* _Your instructions_
Please report every line of the listing below that has the word "background" in it.

* _The records_
··········

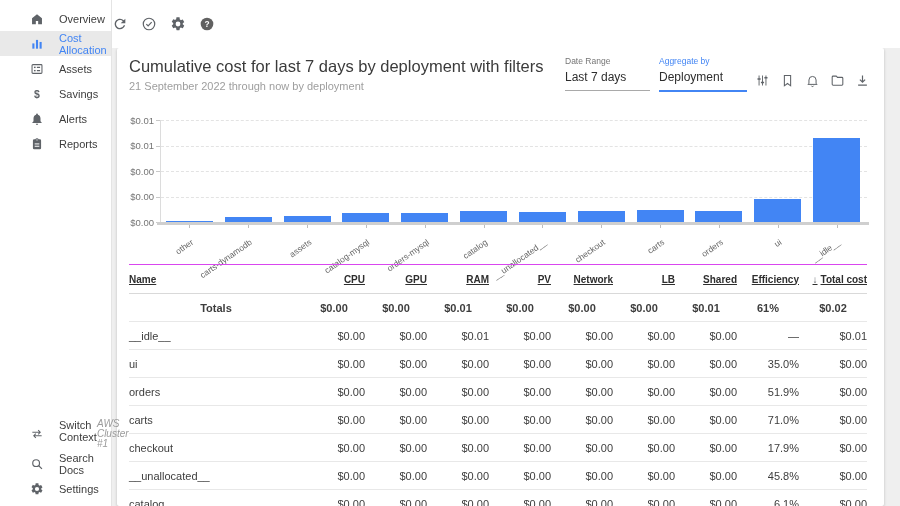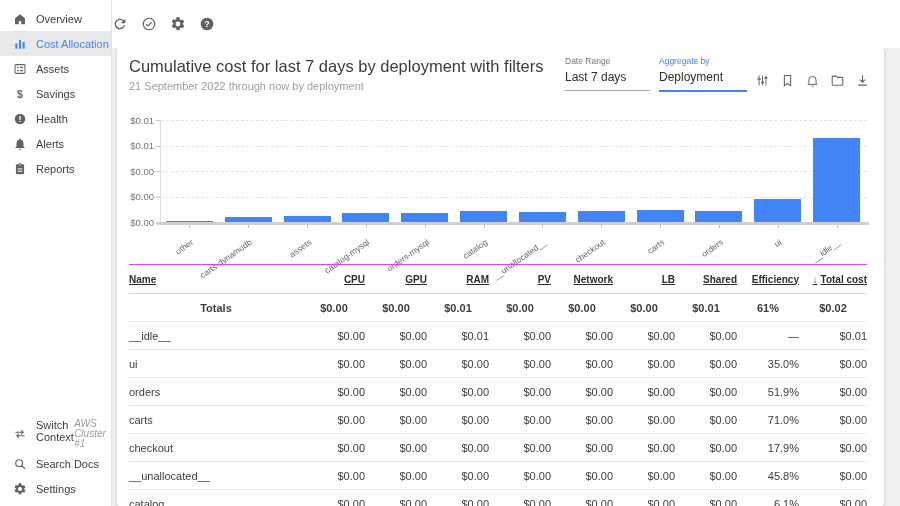--- a/index.html
+++ b/index.html
@@ -8,7 +8,7 @@
   
   .sidebar{position:absolute;left:0;top:0;width:112px;height:506px;background:#fff;border-right:1px solid #e4e4e4;box-sizing:border-box;z-index:3;}
   .nav{padding-top:6px;}
-  .side-item{height:25px;display:flex;align-items:center;gap:9px;padding-left:13px;font-size:11px;color:#3d3d3d;cursor:pointer;}
+  .side-item{height:25px;display:flex;align-items:center;gap:15px;padding-left:30px;font-size:11px;color:#3d3d3d;cursor:pointer;}
   .side-item .ic{width:14px;height:14px;flex:none;color:#5f6368;}
   .side-item.selected{background:#e9e9e9;color:#4285f4;}
   .side-item.selected .ic{color:#4285f4;}

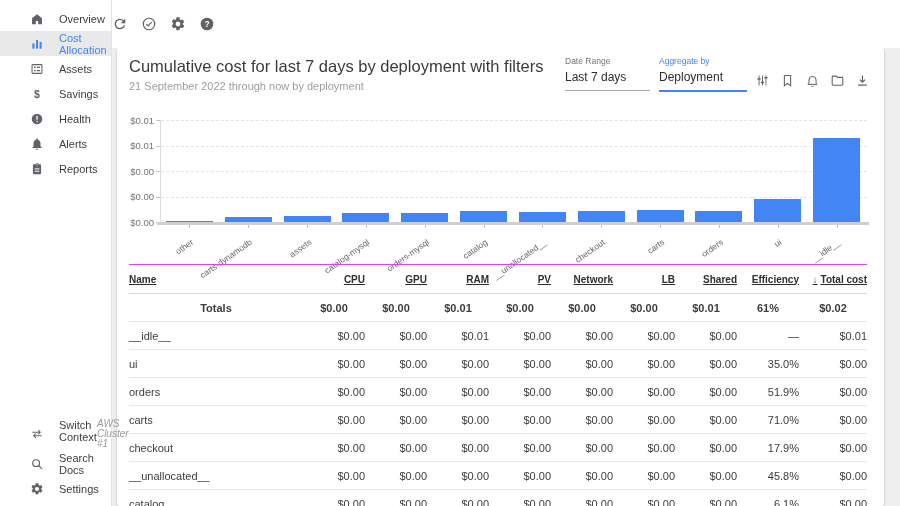--- a/index.html
+++ b/index.html
@@ -107,16 +107,6 @@
     <div class="side-item">
       <span class="ic">
         <svg viewBox="0 0 24 24" fill="currentColor">
-            <circle cx="12" cy="12" r="9"></circle>
-            <rect x="10.9" y="6.6" width="2.2" height="6.8" fill="#fff"></rect>
-            <rect x="10.9" y="15.2" width="2.2" height="2.2" fill="#fff"></rect>
-          </svg>
-      </span>
-      <span>Health</span>
-    </div>
-    <div class="side-item">
-      <span class="ic">
-        <svg viewBox="0 0 24 24" fill="currentColor">
             <path d="M12 22a2 2 0 0 0 2-2h-4a2 2 0 0 0 2 2zm6-6v-5c0-3.1-1.6-5.6-4.5-6.3V4a1.5 1.5 0 0 0-3 0v.7C7.6 5.4 6 7.9 6 11v5l-2 2v1h16v-1z"></path>
           </svg>
       </span>

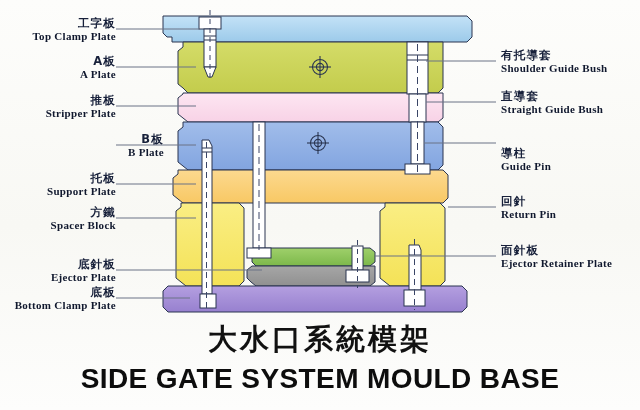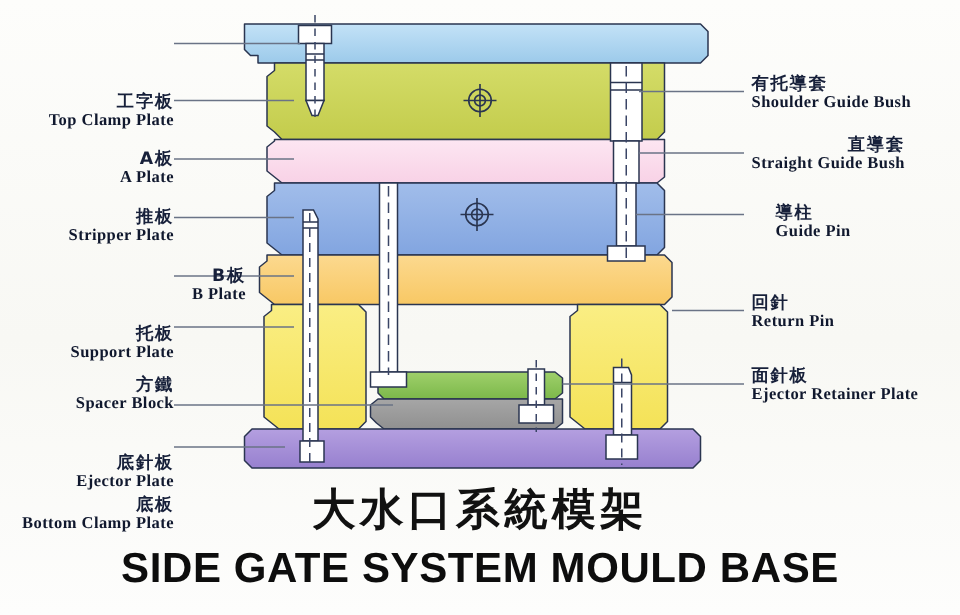--- a/index.html
+++ b/index.html
@@ -20,7 +20,7 @@
     font-size:11px;font-weight:700;color:#10182e;letter-spacing:.3px;
     margin-top:1px;}
   .lbl.right{text-align:left;}
-  .lbl.left{text-align:right;margin-top:44px;}
+  .lbl.left{text-align:right;}
 
   
   #title{position:absolute;left:0;right:0;text-align:center;}

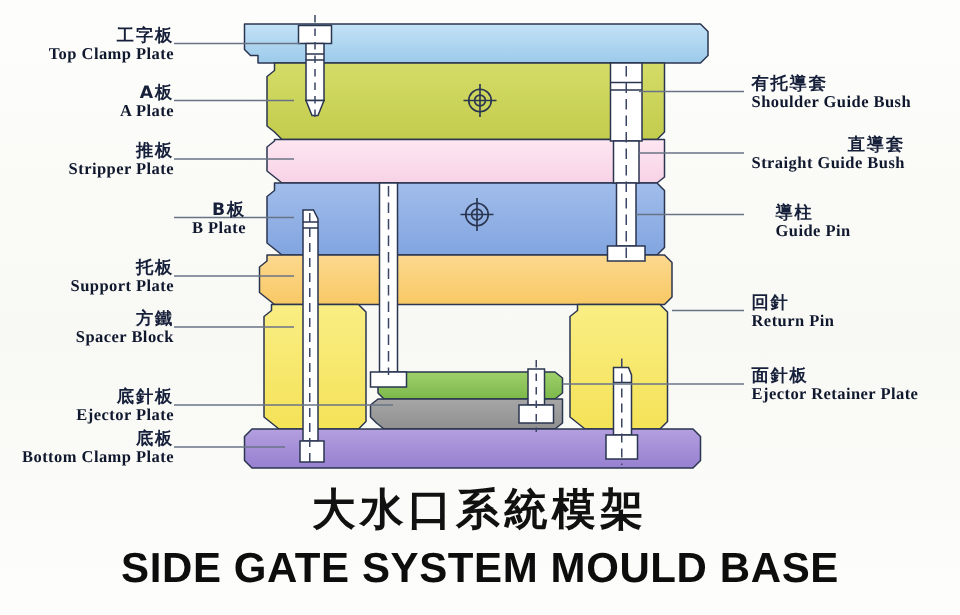--- a/index.html
+++ b/index.html
@@ -229,7 +229,7 @@
     <div class="en">Shoulder Guide Bush</div>
   </div>
 
-  <div class="lbl right" style="left:501px;top:91px;text-align:right;">
+  <div class="lbl right" style="left:501px;top:91px;">
     <div class="cn">直導套</div>
     <div class="en">Straight Guide Bush</div>
   </div>

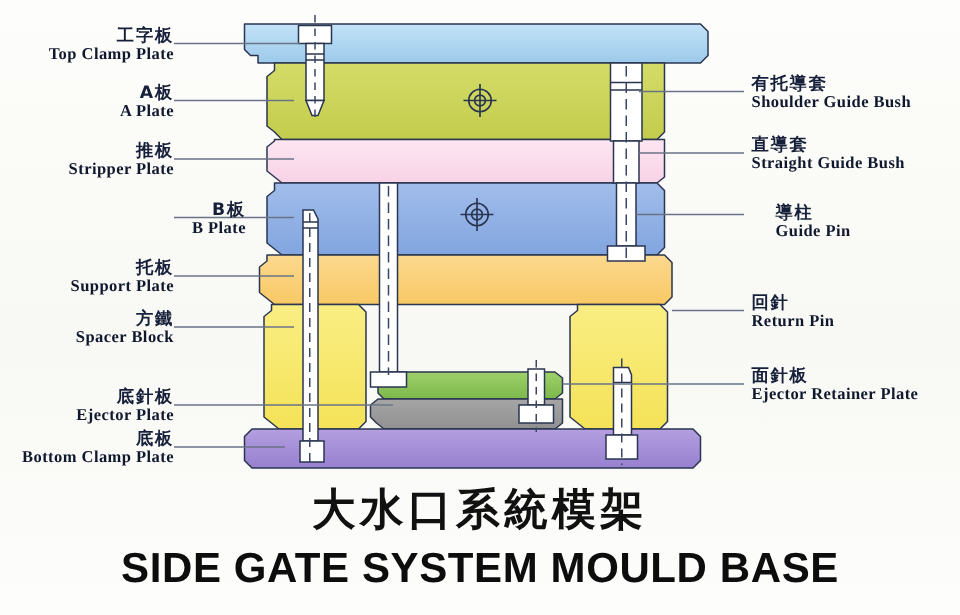--- a/index.html
+++ b/index.html
@@ -234,7 +234,7 @@
     <div class="en">Straight Guide Bush</div>
   </div>
 
-  <div class="lbl right" style="left:501px;top:136px;margin-left:16px;">
+  <div class="lbl right" style="left:501px;top:148px;">
     <div class="cn">導柱</div>
     <div class="en">Guide Pin</div>
   </div>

··········

* _Your solution_
   .sidebar{position:absolute;left:0;top:0;width:112px;height:506px;background:#fff;border-right:1px solid #e4e4e4;box-sizing:border-box;z-index:3;}
   .side-item.selected{background:#e9e9e9;color:#4285f4;}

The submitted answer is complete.